De staat is soeverein. De Nederlandse staat is ook een rechtspersoon. Andere staten
erkennen dit en moeten het zelfbeschikkingsrecht van Nederland respecteren. Erkenning van
de staat wordt wel als een vierde kenmerk van een staat beschouwd. Echter zijn er landen die
niet door alle staten erkend worden (bv Palestina). \
De staat zorgt voor bescherming van de burgers door landsgrenzen te verdedigen en de
orde te handhaven. Ook zorgt het ervoor dat het algemeen belang wordt gediend. De
overheid vervult haar taken door als wetgever op te treden, door te besturen en door
middel van rechtsspraak. Het hoogste gezag is verspreid over verschillende organen van
een staat. De verhouding tussen de staat en burger noemen we het publiekrecht. De
juridische verhouding tussen (rechts)personen noemen we het burgerlijk recht. Het
publiekrecht kan je onderverdelen in het staatsrecht, bestuursrecht en strafrecht.
Staatsrecht= Rechtsgebied dat de inrichting van de staat en het optreden van de overheid
regelt.
Bestuursrecht= Rechtsgebied dat de manier regelt waarop de staat wordt bestuurd.
Strafrecht= Rechtsgebied dat de vervolging en bestraffing van (rechts)personen regelt.
,Rechtsbescherming
Rechtsbescherming: de mogelijkheid om te kunnen gaan naar een rechter om je zaak voor te
leggen.
Rechtsgang: naar welke rechter je kan en eventueel daarna in hoger beroep kan gaan (of
verder).
Ieder rechtsgebied (m.u.v. het staatsrecht) kent zijn eigen rechtsgang.

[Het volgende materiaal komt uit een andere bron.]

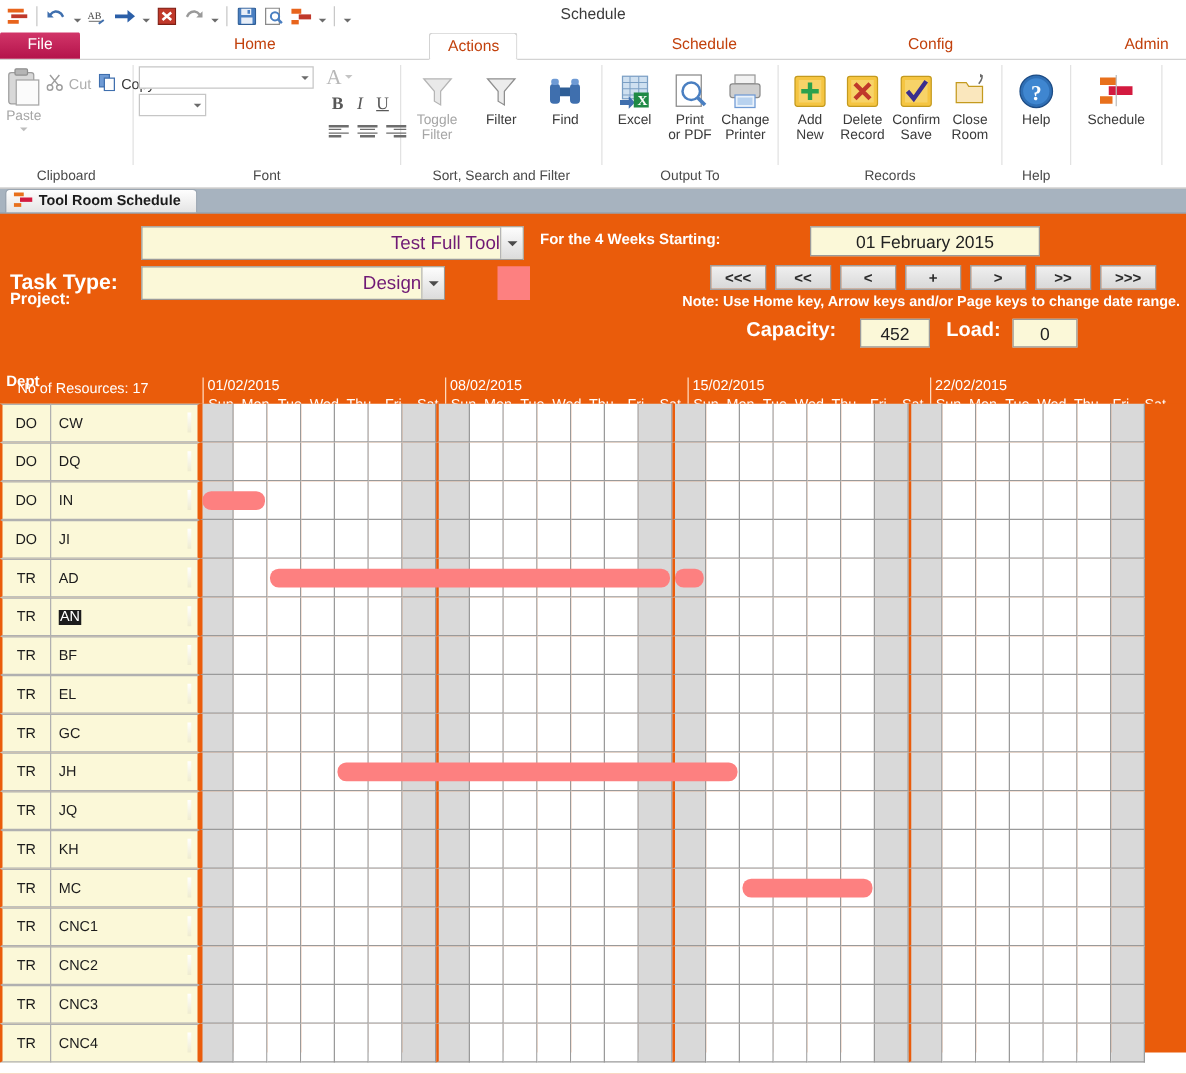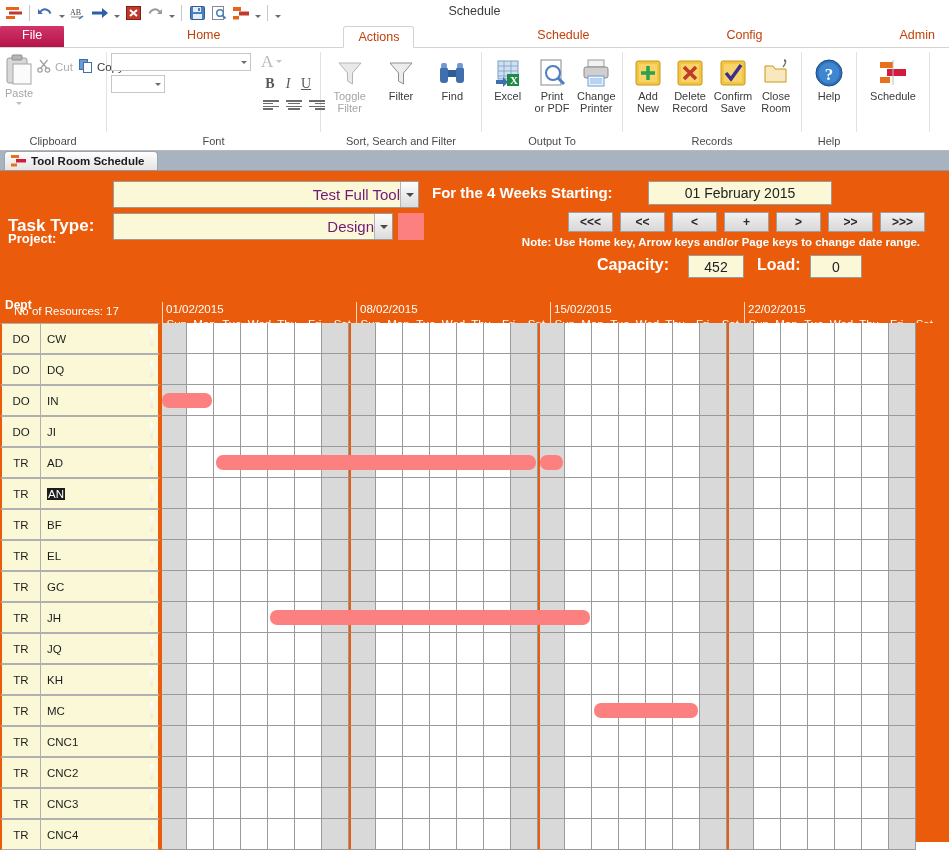--- a/index.html
+++ b/index.html
@@ -530,7 +530,7 @@
   </div>
   <div style="position:absolute;left:398px;top:42px;width:26px;height:27px;background:#fd8080;"></div>
 
-  <div style="position:absolute;left:432px;top:13px;font-size:15px;" class="lbl-orange">For the 4 Weeks Starting:</div>
+  <div style="position:absolute;left:432px;top:13px;font-size:12px;" class="lbl-orange">For the 4 Weeks Starting:</div>
   <div style="position:absolute;left:648px;top:10px;width:184px;height:24px;background:#fbf8d8;border:1px solid #9a9a9a;display:flex;align-items:center;justify-content:center;font-size:14px;color:#222;">01 February 2015</div>
 
   <div style="position:absolute;left:568px;top:41px;display:flex;gap:7px;">

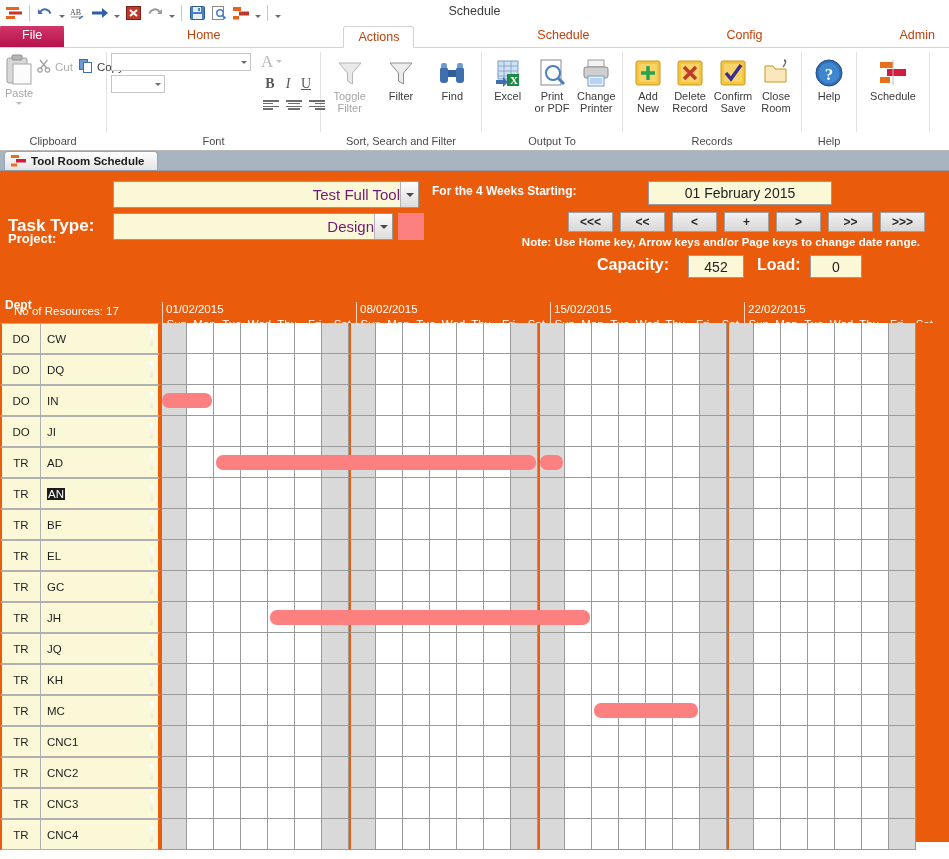--- a/index.html
+++ b/index.html
@@ -522,7 +522,7 @@
   </div>
 
   <div style="position:absolute;left:8px;top:45px;font-size:17px;" class="lbl-orange">Task Type:</div>
-  <div class="cbo" style="position:absolute;left:113px;top:42px;width:280px;">
+  <div class="cbo" style="position:absolute;left:113px;top:42px;width:243px;">
     <span class="val">Design</span>
     <span class="arrow">
         <span class="caret"></span>

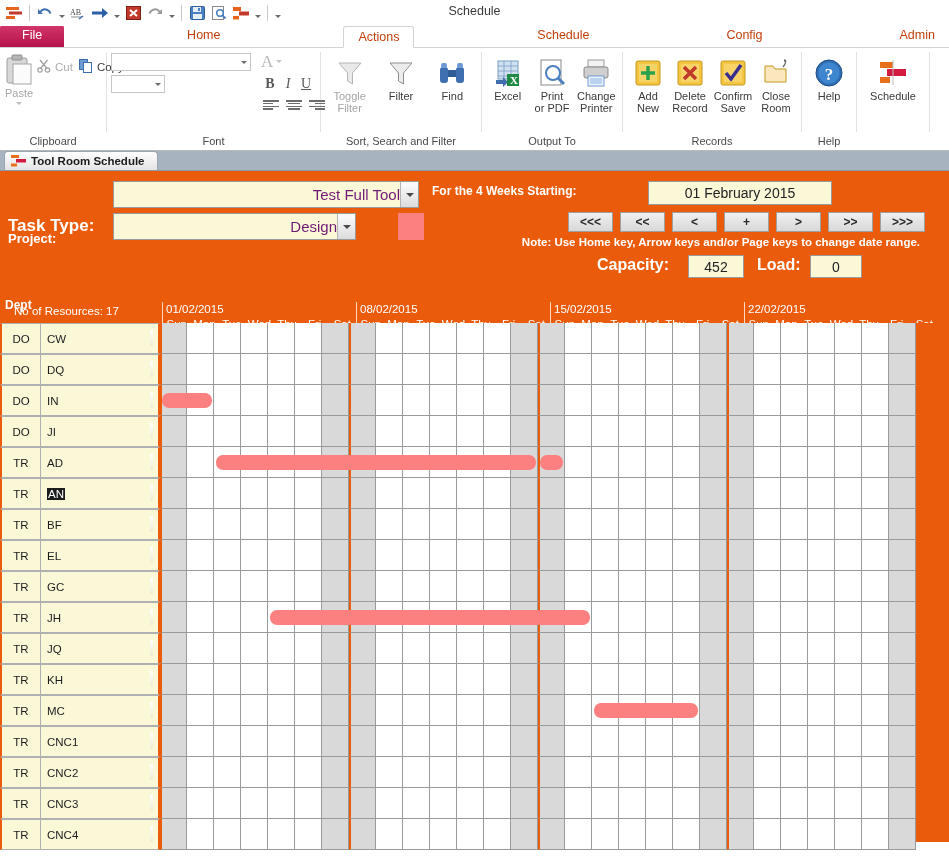--- a/index.html
+++ b/index.html
@@ -543,7 +543,7 @@
     <div class="navbtn">&gt;&gt;&gt;</div>
   </div>
 
-  <div style="position:absolute;left:408px;top:65px;width:512px;text-align:right;font-size:11.5px;font-weight:bold;color:#fff;">Note: Use Home key, Arrow keys and/or Page keys to change date range.</div>
+  <div style="position:absolute;left:432px;top:65px;width:512px;text-align:right;font-size:11.5px;font-weight:bold;color:#fff;">Note: Use Home key, Arrow keys and/or Page keys to change date range.</div>
 
   <div style="position:absolute;left:597px;top:85px;font-size:16px;" class="lbl-orange">Capacity:</div>
   <div class="valbox" style="position:absolute;left:688px;top:84px;width:56px;">452</div>

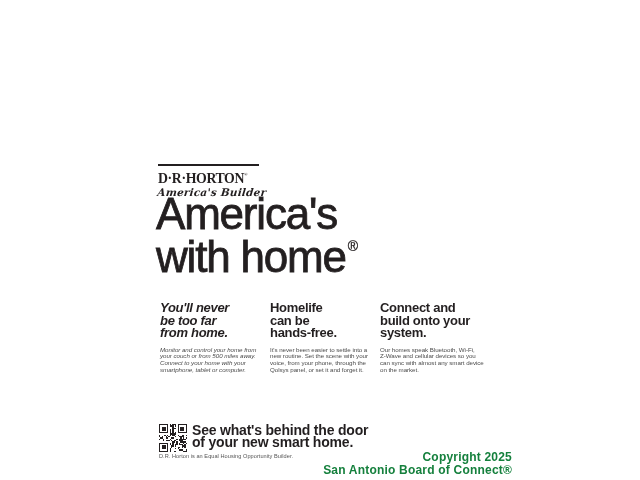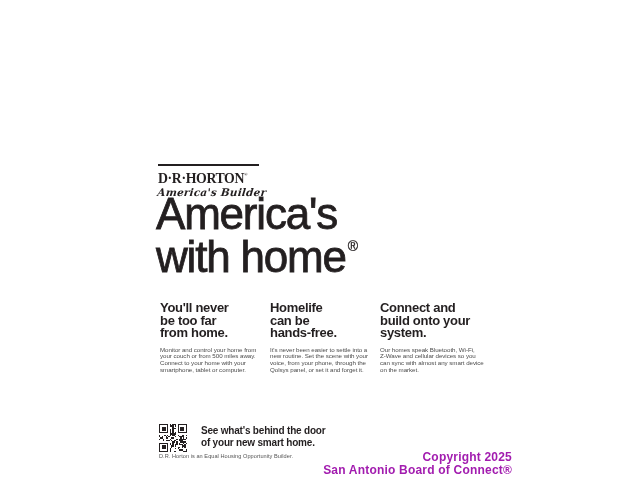--- a/index.html
+++ b/index.html
@@ -33,7 +33,7 @@
   }
   
   .col{position:absolute;top:302px;width:106px;}
-  .col-1{left:160px;} .col-2{left:270px;} .col-3{left:380px;}
+  .col-1{left:160px;font-style:italic;} .col-2{left:270px;} .col-3{left:380px;}
   .col-heading{
     font-weight:bold;font-size:13px;line-height:12.5px;letter-spacing:-0.3px;
     color:#231f20;white-space:pre;

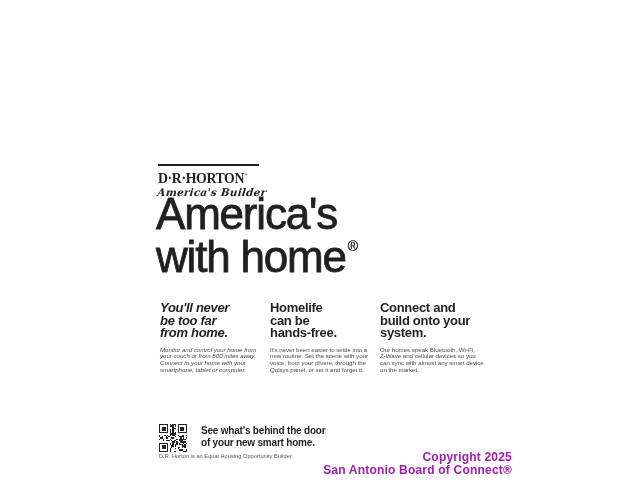--- a/index.html
+++ b/index.html
@@ -47,8 +47,8 @@
   .qr-block svg{display:block;width:28px;height:28px;}
   .qr-caption{
     position:absolute;left:192px;top:425px;
-    font-weight:bold;font-size:10px;line-height:11.5px;letter-spacing:-0.2px;
-    color:#231f20;white-space:pre;margin-left:9px;
+    font-weight:bold;font-size:14px;line-height:11.5px;letter-spacing:-0.2px;
+    color:#231f20;white-space:pre;
   }
   .disclaimer{
     position:absolute;left:159px;top:453px;

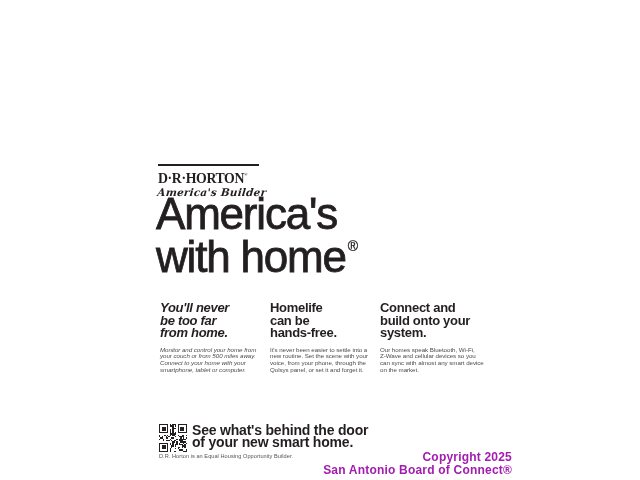--- a/index.html
+++ b/index.html
@@ -57,7 +57,7 @@
   
   .watermark{
     position:absolute;left:0;top:451px;width:512px;text-align:right;
-    font-weight:bold;font-size:12px;line-height:12.5px;letter-spacing:0.2px;color:#a21caf;
+    font-weight:bold;font-size:12px;line-height:12.5px;letter-spacing:0.2px;color:#15803d;
     text-shadow:-1px -1px 0 #fff,1px -1px 0 #fff,-1px 1px 0 #fff,1px 1px 0 #fff,
                 -1px 0 0 #fff,1px 0 0 #fff,0 -1px 0 #fff,0 1px 0 #fff;
     white-space:pre;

Rechterlijke macht: Heeft als taak de regels toe te passen zodat deze gehandhaafd kunnen
worden en indien nodig sancties uitvoeren.
Rechters:
1. Rechtbank
• De lagere rechter. Ook wel de eerste aanleg genoemd.
• Heeft verschillende kamers (zoals straf-, familie-, handel- en bestuurskamers.
• Kantongerechten maken onderdeel uit van de rechtbanken.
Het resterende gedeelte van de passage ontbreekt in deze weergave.